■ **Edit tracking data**
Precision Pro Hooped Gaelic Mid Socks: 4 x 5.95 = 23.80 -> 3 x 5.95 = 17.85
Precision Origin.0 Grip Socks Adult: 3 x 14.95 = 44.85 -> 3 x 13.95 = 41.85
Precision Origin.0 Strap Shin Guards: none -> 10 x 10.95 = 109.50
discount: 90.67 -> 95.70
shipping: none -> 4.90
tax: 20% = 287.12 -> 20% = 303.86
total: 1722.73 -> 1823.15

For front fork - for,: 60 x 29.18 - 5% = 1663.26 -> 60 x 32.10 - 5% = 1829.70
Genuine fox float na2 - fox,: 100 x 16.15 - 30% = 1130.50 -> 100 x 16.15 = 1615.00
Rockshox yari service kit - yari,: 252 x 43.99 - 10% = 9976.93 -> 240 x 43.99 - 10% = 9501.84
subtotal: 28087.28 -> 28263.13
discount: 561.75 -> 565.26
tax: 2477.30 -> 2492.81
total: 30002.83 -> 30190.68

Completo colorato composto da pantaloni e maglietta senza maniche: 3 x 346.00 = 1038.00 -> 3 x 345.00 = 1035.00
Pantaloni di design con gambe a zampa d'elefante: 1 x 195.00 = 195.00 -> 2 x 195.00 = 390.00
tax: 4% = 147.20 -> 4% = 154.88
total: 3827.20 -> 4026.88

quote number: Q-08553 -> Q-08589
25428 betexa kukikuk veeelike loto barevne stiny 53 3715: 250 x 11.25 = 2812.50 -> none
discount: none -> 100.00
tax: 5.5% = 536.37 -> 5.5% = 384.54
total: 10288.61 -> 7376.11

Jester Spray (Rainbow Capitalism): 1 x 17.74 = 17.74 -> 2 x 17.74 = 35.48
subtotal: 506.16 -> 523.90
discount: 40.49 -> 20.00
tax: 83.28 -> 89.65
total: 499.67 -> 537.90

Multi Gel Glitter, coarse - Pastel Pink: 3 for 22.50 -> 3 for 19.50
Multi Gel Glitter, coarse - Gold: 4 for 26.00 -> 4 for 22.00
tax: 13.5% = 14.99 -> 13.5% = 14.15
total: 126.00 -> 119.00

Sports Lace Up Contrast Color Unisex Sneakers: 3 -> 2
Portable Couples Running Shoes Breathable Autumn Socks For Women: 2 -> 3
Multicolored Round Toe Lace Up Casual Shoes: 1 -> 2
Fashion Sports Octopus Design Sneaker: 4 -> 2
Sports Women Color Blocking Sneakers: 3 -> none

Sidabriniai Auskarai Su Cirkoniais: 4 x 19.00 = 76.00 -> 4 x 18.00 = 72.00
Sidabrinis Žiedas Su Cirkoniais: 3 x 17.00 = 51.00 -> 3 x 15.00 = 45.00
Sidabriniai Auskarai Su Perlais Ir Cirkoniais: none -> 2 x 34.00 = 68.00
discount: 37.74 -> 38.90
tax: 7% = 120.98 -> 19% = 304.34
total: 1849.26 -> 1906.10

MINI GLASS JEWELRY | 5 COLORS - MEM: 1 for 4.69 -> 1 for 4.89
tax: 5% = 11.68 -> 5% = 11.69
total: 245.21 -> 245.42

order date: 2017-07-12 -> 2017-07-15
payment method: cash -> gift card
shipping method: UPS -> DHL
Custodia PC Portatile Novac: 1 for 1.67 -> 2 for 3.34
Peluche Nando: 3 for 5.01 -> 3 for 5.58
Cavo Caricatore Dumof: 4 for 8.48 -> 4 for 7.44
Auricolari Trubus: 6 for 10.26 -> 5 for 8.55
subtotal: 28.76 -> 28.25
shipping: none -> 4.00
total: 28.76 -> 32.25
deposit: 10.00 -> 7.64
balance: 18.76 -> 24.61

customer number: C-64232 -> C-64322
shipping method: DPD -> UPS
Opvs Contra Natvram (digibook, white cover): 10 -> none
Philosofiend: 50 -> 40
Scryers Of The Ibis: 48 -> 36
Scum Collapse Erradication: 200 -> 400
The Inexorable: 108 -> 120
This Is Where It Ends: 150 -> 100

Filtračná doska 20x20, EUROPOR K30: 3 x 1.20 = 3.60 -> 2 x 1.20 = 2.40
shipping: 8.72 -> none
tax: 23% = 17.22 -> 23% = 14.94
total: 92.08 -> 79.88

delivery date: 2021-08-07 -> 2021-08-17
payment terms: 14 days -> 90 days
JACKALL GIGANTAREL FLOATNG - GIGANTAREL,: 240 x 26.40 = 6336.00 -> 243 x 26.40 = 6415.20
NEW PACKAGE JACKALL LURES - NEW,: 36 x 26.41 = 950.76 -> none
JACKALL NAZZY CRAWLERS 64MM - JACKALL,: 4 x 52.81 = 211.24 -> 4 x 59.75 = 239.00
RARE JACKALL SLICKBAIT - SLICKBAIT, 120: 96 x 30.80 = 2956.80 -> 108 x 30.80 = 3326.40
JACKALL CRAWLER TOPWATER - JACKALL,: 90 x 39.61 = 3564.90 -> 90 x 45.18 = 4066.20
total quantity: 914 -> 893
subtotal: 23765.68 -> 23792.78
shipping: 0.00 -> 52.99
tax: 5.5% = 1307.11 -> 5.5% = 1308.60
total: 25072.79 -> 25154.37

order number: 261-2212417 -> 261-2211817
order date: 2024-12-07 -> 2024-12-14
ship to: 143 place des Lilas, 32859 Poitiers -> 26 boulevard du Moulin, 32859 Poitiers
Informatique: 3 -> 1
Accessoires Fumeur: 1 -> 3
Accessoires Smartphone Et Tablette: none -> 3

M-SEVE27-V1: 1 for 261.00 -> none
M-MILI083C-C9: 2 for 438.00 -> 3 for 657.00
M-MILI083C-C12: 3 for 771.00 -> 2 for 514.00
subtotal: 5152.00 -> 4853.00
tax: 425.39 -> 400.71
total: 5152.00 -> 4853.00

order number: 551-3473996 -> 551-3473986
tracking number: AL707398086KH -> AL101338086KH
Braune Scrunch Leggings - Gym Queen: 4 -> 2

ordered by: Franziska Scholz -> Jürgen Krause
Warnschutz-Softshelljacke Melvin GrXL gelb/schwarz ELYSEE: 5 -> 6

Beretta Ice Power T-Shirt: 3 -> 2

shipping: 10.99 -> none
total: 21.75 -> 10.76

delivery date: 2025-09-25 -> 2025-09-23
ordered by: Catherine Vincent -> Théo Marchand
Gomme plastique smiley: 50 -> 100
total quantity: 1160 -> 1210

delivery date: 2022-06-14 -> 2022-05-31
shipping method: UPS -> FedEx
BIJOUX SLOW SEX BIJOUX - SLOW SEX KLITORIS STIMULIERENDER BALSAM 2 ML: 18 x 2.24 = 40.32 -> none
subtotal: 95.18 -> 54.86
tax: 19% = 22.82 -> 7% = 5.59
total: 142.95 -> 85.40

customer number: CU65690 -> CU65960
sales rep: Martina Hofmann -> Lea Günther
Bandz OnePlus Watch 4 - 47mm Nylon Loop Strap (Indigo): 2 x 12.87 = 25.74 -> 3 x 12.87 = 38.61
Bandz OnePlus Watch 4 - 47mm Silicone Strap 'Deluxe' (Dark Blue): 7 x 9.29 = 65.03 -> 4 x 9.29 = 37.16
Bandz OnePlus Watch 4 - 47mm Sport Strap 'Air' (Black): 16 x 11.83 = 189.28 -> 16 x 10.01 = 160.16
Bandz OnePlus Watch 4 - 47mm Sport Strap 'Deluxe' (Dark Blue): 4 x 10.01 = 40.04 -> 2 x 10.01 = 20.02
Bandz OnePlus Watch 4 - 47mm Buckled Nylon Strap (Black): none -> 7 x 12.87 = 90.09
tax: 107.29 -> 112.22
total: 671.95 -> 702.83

■ **Problem requirements**
All lines of the entries above where "Dark" turns up should be reported.

■ **Answer section**
Bandz OnePlus Watch 4 - 47mm Silicone Strap 'Deluxe' (Dark Blue): 7 x 9.29 = 65.03 -> 4 x 9.29 = 37.16
Bandz OnePlus Watch 4 - 47mm Sport Strap 'Deluxe' (Dark Blue): 4 x 10.01 = 40.04 -> 2 x 10.01 = 20.02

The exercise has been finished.